╭──
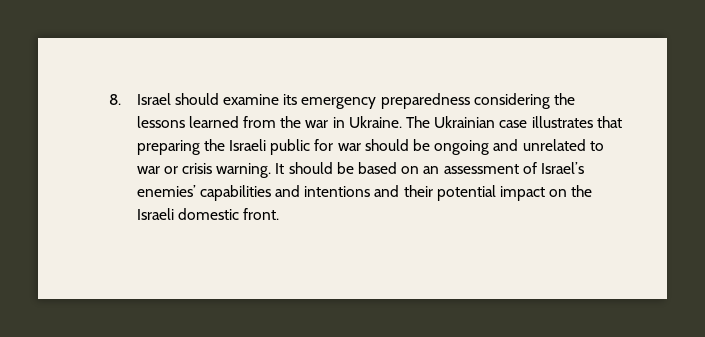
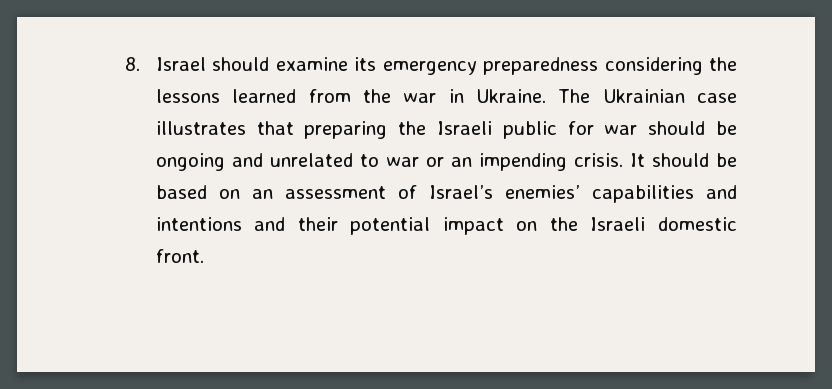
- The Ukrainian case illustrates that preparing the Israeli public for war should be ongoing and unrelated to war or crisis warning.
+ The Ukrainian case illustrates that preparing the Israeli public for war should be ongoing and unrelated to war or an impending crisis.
╰──
╭──
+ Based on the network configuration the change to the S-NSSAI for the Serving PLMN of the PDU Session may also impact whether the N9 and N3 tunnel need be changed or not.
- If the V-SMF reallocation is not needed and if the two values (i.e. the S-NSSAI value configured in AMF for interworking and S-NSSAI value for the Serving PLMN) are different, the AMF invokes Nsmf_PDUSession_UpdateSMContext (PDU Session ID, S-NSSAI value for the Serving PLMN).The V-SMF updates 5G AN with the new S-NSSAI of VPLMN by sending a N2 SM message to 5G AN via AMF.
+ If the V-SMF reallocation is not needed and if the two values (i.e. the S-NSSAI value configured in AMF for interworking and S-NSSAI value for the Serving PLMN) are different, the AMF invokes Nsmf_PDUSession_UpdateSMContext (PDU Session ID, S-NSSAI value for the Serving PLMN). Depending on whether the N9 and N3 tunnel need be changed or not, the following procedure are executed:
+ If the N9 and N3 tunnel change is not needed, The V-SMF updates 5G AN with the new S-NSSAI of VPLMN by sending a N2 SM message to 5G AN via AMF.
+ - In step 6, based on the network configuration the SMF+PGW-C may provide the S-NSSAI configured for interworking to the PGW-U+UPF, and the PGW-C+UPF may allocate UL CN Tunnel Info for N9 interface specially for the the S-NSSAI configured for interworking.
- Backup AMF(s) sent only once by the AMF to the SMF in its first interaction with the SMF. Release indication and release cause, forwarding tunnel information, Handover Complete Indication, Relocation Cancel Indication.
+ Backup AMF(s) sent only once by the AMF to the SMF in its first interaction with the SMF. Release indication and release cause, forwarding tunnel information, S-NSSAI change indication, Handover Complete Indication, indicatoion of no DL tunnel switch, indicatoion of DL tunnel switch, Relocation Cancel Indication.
╰──
:: What is required ::
All lines above from the line with "N3 tunnel change" through the line with "configured for interworking.", both included, are to be set down exactly, with nothing else.

:: Answer to this task ::
+ If the N9 and N3 tunnel change is not needed, The V-SMF updates 5G AN with the new S-NSSAI of VPLMN by sending a N2 SM message to 5G AN via AMF.
+ - In step 6, based on the network configuration the SMF+PGW-C may provide the S-NSSAI configured for interworking to the PGW-U+UPF, and the PGW-C+UPF may allocate UL CN Tunnel Info for N9 interface specially for the the S-NSSAI configured for interworking.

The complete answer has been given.